I let out a snarl and do the first thing that comes to mind.
I yank her to me and kiss the hell out of her.
I haven’t tasted her in days. She’s like a cool spring at the peak of a burning hot summer. Relief fills me and I can’t help sighing like I’m letting go of a breath I’ve held in for way too long. She tugs on my shirt like she’s going to shove me away.
Instead, she keeps me close.
Olivia’s lips part over my mouth and let my tongue slip in. I grip her. Her body feels so good and tight against mine. I’ve been craving her without even knowing how deep the feeling ran. It’s in my bones, in my blood, in every inhale and exhale.
I want to make her mine.
I hoist her up. Tumbling back, I set her on the desk behind us. It puts me between those juicy, thick thighs of hers that I’ve been craving. My cock twitches, eager for more. It knows I want to do exactly what Bastian said I hadn’t done: brand her as mine so the whole goddamn world knows to stay the hell away.

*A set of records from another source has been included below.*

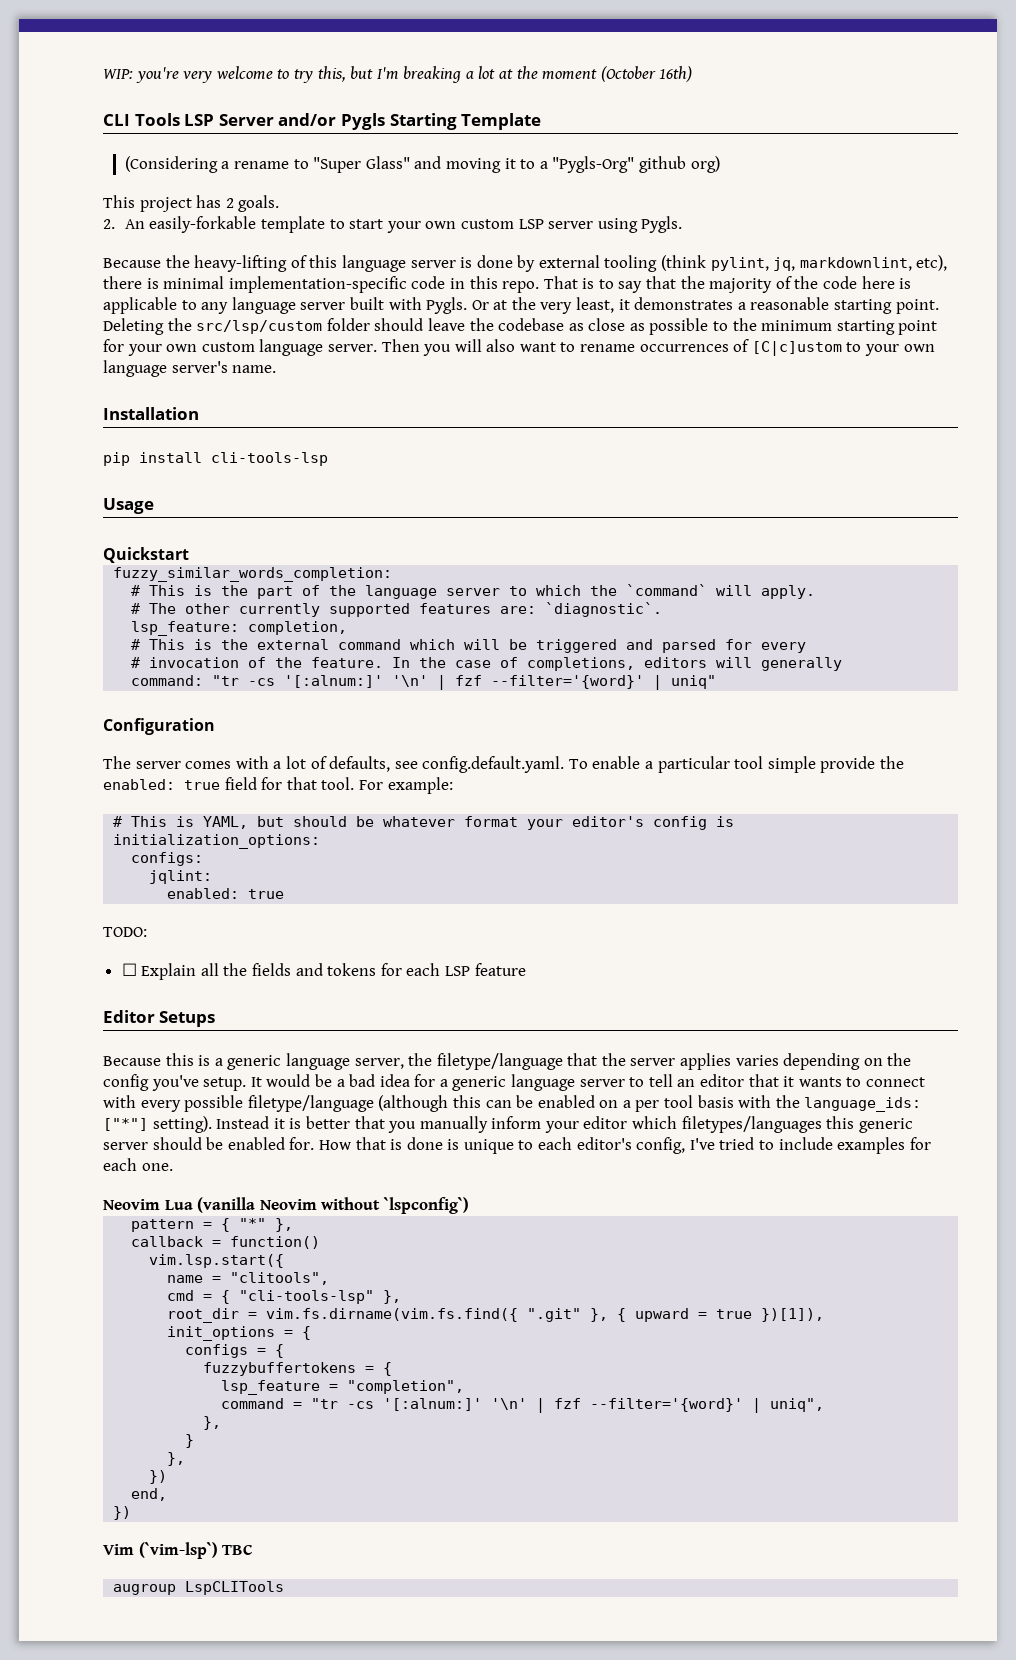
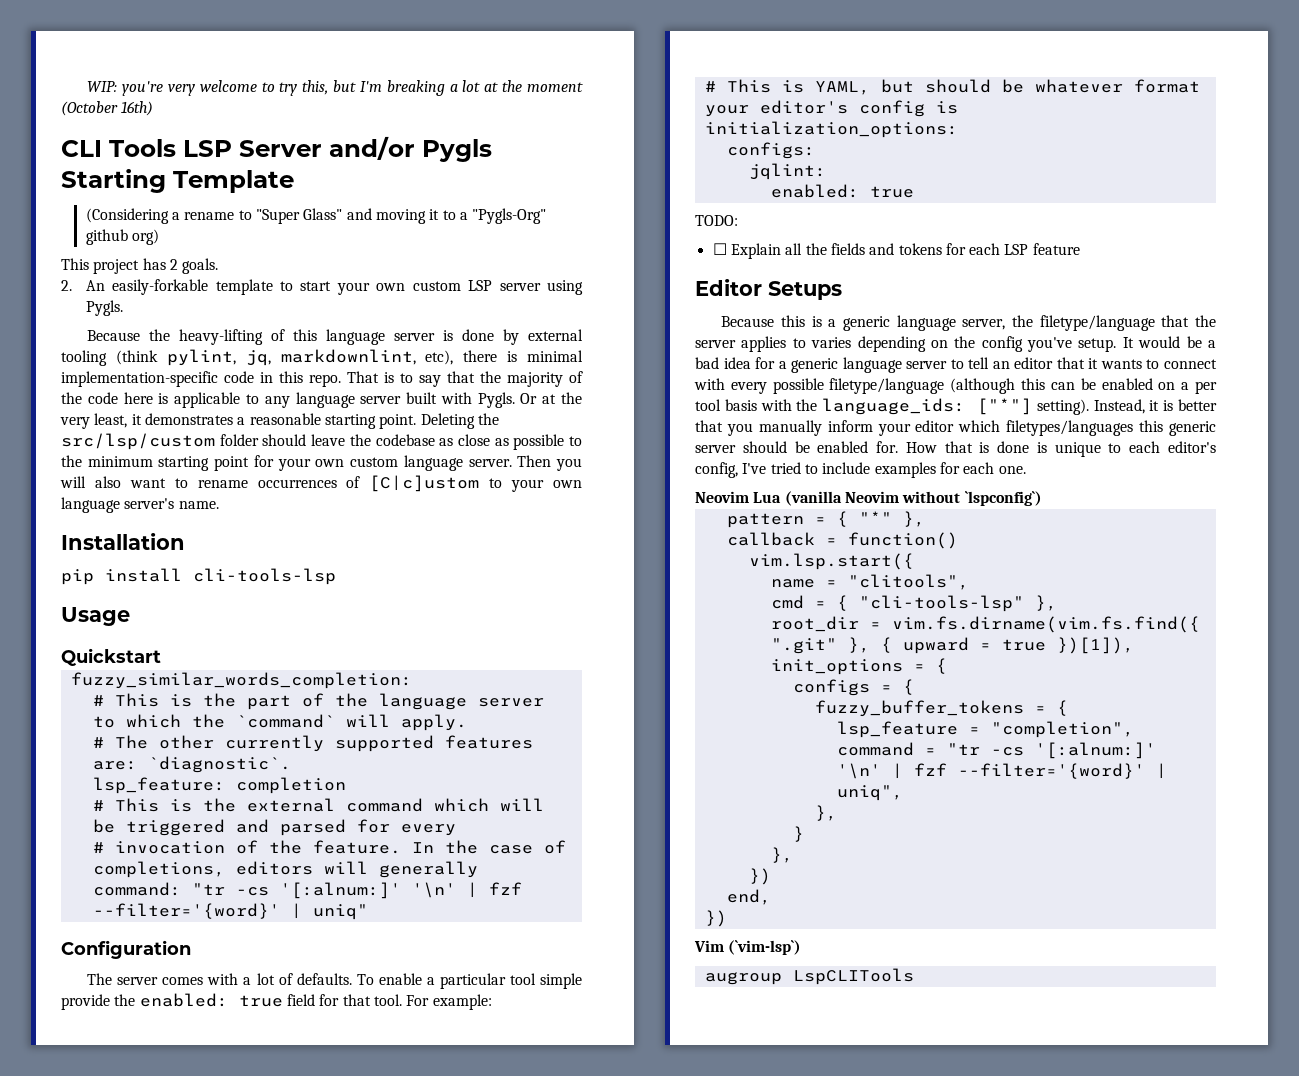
- lsp_feature: completion,
+ lsp_feature: completion
- The server comes with a lot of defaults, see config.default.yaml. To enable a particular tool simple provide the enabled: true field for that tool.
+ The server comes with a lot of defaults. To enable a particular tool simple provide the enabled: true field for that tool.
- Because this is a generic language server, the filetype/language that the server applies varies depending on the config you've setup.
+ Because this is a generic language server, the filetype/language that the server applies to varies depending on the config you've setup.
- Instead it is better that you manually inform your editor which filetypes/languages this generic server should be enabled for.
+ Instead, it is better that you manually inform your editor which filetypes/languages this generic server should be enabled for.
- fuzzybuffertokens = {
+ fuzzy_buffer_tokens = {
- Vim (`vim-lsp`) TBC
+ Vim (`vim-lsp`)

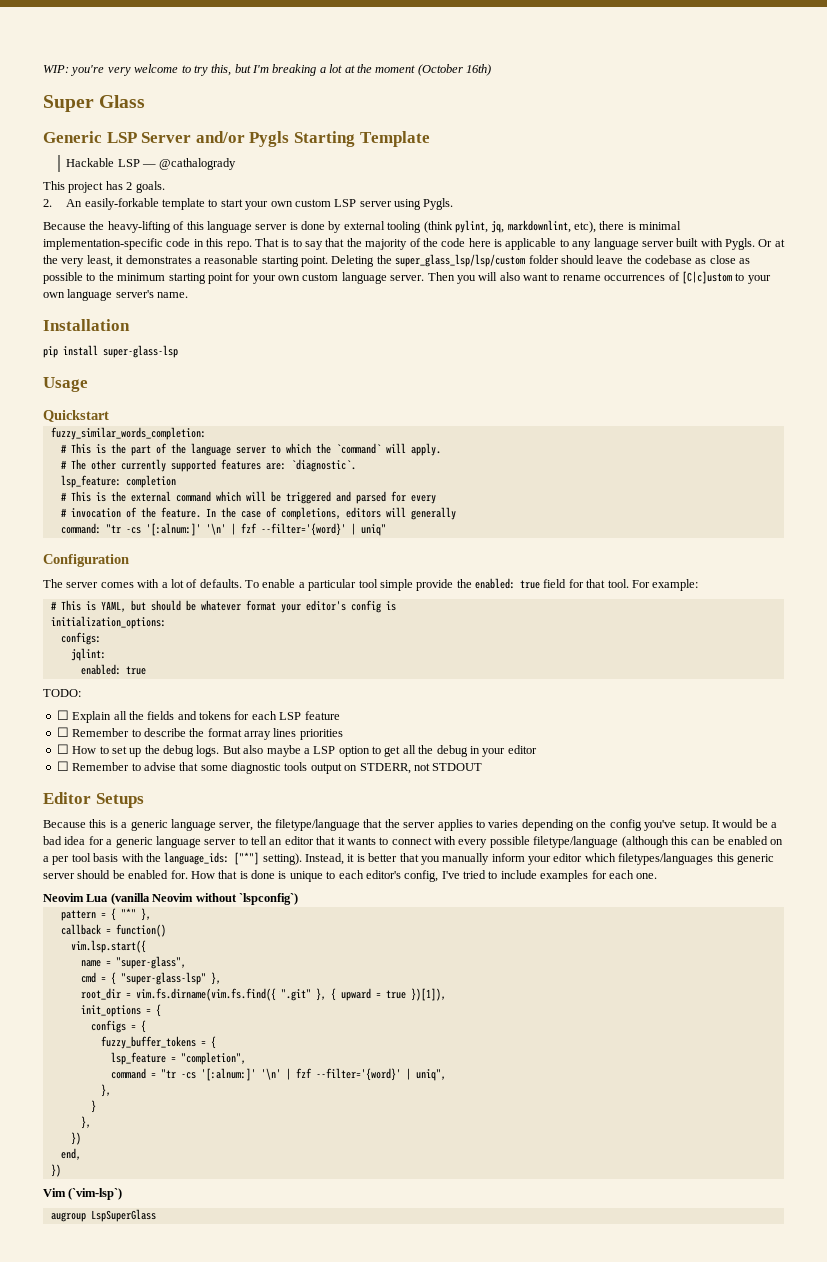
- CLI Tools LSP Server and/or Pygls Starting Template
+ Super Glass
+ Generic LSP Server and/or Pygls Starting Template
- (Considering a rename to "Super Glass" and moving it to a "Pygls-Org" github org)
+ Hackable LSP — @cathalogrady
- Deleting the src/lsp/custom folder should leave the codebase as close as possible to the minimum starting point for your own custom language server.
+ Deleting the super_glass_lsp/lsp/custom folder should leave the codebase as close as possible to the minimum starting point for your own custom language server.
- pip install cli-tools-lsp
+ pip install super-glass-lsp
+ ☐ Remember to describe the format array lines priorities
+ ☐ How to set up the debug logs. But also maybe a LSP option to get all the debug in your editor
+ ☐ Remember to advise that some diagnostic tools output on STDERR, not STDOUT
- name = "clitools",
+ name = "super-glass",
- cmd = { "cli-tools-lsp" },
+ cmd = { "super-glass-lsp" },
- augroup LspCLITools
+ augroup LspSuperGlass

My teeth sink into her throat. Her moans drive me to do it more. Bite her harder. Hold her in place. Pain melts into pleasure and pleasure into pain.
“Reese, Reese, Reese…”
My name spills off her lips and I pull off her throat, panting. I’ve left a massive red and blue hickey on her. Whoops.
“Tell me you won’t talk to him again, Olivia.”
“W-What?—”
I bite at her again, making her jump with the sensation. “I said, tell me you won’t talk to him again. You’re mine. And when you’re mine, you have nothing to say to him or any other man who thinks he can come anywhere near you.”
Her breath wavers. It hangs in the balance, as the whole world waits to see whether she’ll tell me yes or no. My heart stills. It’s waiting, too. All the parts of me that want her so fucking bad I can’t breathe are waiting for her answer.
Her lips part. “I’ll never speak to him again.”
Her words are so clear. There’s truth in them. It’s an honest declaration and it has me pulling her into me, embracing her. I nuzzle my nose into her neck, the soft skin of it, the warmth of it, the smell of her. It’s been too long since I’ve been able to smell me on her skin.
“I missed you, Reese.”
Her voice comes, soft. It whispers against my neck. I tighten my hold on her. Damn, I’m in way too deep.
Too bad I no longer give a damn.
“I missed you, too.”
50
OLIVIA
Reese makes me feel like a completely different woman.
Words so simple as You’re mine have turned me into a puddle of endorphins and absolute bliss for the last week. The bruise he branded on my throat hasn’t gone away, and neither has the cloud nine I’ve been floating on. It wasn’t a declaration of love. It wasn’t even one of those sweeping, overly romantic gestures you see in the movies.
It was carnal, and primal, and claiming, and messy.
And it was more than enough for me.
Perhaps it would be silly, outside looking in. I know that I would probably roll my eyes at any woman who found herself in a similar position. Lord knows I’ve done exactly that to Quinn plenty of times, when she’s giving me the debrief on some late-night hookup or other. Even now, the bells and whistles are firing off in my brain, along with a chorus of doubtful, skeptical haters to call into question everything about this.
To which I say, in the words of the youths: Not today, Satan.
This bubbly attitude propels me through Reese’s home, which has begun to feel more and more like my own. That process had started long before Reese’s declaration under the stadium, but things have changed now. They’re moving faster than I can keep up with.
After all, Reese is here, and so is Violet. This precious little girl that had snatched up my heart and held it tight in her tiny hand.